The point dear Bill is trying to make here is one to heed. You can’t expect a being, an entity, that you know to be one thing, to react in such a way as another. If you come across a copperhead below a ridge, you don’t expect it to cuddle up to you and ask for affection. It’s not a puppy. It’s a copperhead. But because NBA coaches have about as much respect for rookies as they do for bloggers, it’s commonplace to take on a young player and expect him to be something wholly different from what he actually is.
We have to let killers be killers, as it were.
Like, oh, say, Tyreke Evans. Or as I like to call him, the Man-O-War. The Evans v. Rubio is a curious debate, centered around two different spheres of hype. I tend to side with the 6-6 superfreak with length, athleticism, and the ability to get to the basket whenever he damn well chooses. But hey, lots of people like the Jonas Brother, too. To analyze the choice between the two, though, is to find that debate that anchors itself to basketball fanaticism, no matter how hard we try and shake free of it. Pure point vs. Combo guard.
The argument usuallypresents itself as that Evans is a unique player, with tremendous physical ability, natural scorer’s instincts, and a terrific ability to attack the rim (and most importantly, finish there, something lacking in many rookies). He’s not even particularly dogged as a passer. He’s just not a pure point, able to see angles no one else can see, alley oops no one else can oop. And somehow that makes him less of a game-changer, despite his ability to score, rebound, and defend (in time).
Last year, I pulled my hair out, trying to understand why people referred to Rose as a pure point. Did anyone watch his game this year? Did you come to that conclusion? In the playoffs, he attacked the basket, relentlessly. He wasn’t whipping full court bounce passes . He can pass, don’t get me wrong, and if Noah would keep trying that alley oop, they’d be a lot more succesful. But a pure point he is not. And Evans? Not as fast or as purely talented, but what he lacks in skill, he makes up for in athletic prowess. So why try and force him to become a pure point? Why lament over his ability to run the offense. We’re not talking Ben Gordon here.
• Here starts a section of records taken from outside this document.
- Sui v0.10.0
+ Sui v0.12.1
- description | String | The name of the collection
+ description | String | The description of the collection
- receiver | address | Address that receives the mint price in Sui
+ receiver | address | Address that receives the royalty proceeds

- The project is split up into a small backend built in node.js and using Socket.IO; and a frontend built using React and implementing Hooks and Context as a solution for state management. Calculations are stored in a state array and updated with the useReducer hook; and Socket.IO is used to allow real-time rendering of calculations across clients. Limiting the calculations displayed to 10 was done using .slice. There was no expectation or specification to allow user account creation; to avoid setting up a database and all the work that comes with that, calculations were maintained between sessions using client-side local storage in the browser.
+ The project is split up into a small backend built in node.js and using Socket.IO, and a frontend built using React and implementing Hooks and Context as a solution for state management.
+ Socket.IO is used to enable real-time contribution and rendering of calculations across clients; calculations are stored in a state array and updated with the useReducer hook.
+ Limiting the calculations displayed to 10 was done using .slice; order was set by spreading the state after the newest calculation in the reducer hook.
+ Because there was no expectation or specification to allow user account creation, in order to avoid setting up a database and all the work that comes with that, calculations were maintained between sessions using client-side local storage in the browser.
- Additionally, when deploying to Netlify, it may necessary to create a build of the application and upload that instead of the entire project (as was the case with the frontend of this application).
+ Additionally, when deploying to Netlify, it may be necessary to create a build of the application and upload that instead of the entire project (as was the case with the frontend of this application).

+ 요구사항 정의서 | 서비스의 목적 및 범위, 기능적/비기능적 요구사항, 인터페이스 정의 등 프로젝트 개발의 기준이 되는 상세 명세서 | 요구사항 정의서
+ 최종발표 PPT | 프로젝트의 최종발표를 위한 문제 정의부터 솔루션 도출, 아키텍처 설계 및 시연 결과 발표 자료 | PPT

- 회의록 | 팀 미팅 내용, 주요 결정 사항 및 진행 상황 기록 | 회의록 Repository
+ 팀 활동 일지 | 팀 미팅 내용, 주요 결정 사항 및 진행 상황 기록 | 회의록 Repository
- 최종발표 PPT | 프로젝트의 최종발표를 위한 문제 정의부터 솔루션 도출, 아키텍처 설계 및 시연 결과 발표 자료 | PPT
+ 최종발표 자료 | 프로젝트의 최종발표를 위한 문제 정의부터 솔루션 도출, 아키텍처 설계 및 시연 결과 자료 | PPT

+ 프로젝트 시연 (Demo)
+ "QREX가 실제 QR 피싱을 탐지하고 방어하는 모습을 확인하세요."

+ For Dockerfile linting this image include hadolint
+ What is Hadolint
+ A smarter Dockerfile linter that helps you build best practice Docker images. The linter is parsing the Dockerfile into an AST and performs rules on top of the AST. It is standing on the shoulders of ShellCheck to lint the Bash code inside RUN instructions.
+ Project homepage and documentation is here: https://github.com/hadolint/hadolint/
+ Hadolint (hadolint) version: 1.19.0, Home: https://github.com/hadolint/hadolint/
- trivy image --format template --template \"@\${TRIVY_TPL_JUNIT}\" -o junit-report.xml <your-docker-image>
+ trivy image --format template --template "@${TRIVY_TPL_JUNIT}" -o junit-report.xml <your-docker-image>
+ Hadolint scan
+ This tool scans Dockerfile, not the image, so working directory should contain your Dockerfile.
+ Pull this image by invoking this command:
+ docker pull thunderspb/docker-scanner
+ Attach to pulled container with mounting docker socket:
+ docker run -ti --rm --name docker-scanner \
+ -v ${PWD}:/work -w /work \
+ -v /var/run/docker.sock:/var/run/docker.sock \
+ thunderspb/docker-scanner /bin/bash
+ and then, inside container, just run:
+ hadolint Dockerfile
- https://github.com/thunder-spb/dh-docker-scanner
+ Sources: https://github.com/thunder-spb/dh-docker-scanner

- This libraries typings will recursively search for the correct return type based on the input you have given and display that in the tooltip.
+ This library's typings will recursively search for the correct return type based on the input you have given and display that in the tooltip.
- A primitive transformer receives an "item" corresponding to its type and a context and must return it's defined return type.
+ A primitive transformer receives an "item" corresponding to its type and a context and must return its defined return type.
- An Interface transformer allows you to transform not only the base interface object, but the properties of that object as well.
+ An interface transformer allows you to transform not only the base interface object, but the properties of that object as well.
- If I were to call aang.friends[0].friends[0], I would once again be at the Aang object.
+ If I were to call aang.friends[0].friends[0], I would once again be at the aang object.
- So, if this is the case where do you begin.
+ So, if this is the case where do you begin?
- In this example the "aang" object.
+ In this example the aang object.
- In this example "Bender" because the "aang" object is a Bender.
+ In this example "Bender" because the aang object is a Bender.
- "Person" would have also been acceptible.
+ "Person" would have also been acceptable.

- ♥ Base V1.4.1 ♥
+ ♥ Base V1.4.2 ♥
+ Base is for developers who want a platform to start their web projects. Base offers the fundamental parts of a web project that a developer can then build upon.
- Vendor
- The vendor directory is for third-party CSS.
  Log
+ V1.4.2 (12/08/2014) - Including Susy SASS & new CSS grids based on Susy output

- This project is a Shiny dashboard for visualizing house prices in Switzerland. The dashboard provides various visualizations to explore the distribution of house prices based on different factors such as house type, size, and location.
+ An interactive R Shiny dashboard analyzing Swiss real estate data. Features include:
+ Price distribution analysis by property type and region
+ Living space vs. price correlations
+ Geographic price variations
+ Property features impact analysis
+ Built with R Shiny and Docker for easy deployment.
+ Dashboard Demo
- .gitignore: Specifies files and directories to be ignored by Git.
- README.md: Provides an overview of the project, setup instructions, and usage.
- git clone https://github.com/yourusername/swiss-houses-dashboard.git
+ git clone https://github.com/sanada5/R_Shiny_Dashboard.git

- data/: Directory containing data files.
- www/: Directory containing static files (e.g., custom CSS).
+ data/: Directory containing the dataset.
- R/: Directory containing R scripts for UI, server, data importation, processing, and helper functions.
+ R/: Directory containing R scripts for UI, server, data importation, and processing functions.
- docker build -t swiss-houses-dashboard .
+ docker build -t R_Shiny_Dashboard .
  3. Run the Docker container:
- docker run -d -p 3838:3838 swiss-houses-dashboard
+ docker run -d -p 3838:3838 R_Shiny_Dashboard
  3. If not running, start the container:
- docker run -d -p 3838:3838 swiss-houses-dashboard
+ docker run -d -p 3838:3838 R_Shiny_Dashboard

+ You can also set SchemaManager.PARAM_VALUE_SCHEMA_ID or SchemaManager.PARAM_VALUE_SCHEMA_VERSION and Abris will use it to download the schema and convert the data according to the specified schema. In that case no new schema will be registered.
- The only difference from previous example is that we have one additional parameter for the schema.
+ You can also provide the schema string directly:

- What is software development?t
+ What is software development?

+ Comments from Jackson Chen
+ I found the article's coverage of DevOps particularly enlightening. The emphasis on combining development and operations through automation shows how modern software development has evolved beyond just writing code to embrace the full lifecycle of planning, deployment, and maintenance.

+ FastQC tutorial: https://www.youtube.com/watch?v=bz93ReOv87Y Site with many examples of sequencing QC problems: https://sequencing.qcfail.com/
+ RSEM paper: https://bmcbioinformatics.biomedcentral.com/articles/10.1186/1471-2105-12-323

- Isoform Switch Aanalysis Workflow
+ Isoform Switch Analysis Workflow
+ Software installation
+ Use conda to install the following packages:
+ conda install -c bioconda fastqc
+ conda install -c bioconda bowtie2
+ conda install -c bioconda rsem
So you’ve got Kevin Martin. So what? You don’t have a longterm plan, angling for a championship. You’re trying to not suck. Let the killer kill. Even more egregious of course is the Jerryd Bayless hate crime. Nate McMillan has targeted Jerryd Bayless specifically because he’s a scoring combo guard. And that my friends, is unfair. At summer league last year, Bayless lit it up. And when asked about it, McMillan yawned, claiming basically that they have a scoring 2 guard, his name is Brandon Roy, and if Bayless doewn’t learn to play the pure point, he’s not going to play. Which is fine, you have needs. That’s understandable. But can we ask a question?
WHY THE HELL DID YOU TRADE FOR A ROOKIE WHO’S A NATURAL SCORER WHO’S NOT PROJECTED TO BE A PURE POINT?!!! It’s not just the set of skills these players could have wasted in the pursuit of molding them into something they’re not. It’s a waste of their natural demeanors, which are valuable in and of themselves. For example, I was caught by Bayless even before he was drafted. In an interview with Dime, he stated he wanted to destroy his opponent. Evans has issues with missing a meaningless Summer League game. You can have those guys on your side, or across the line. I want them on my side.
The knock comes on the turnovers, but they’re both young players. The one thing you expect them to do is turn the ball over. They’ll grow out of it. And as they do, you’ll have the explosiveness, the assassin-mentality, the intensity, and the God given ability. But you have to let them be what they are. It’s not a matter of crushing creativity or limiting freedom. It’s about trying to take a player’s natural tendencies and perverting them in the name of science. Don’t play God with your Combo Guards.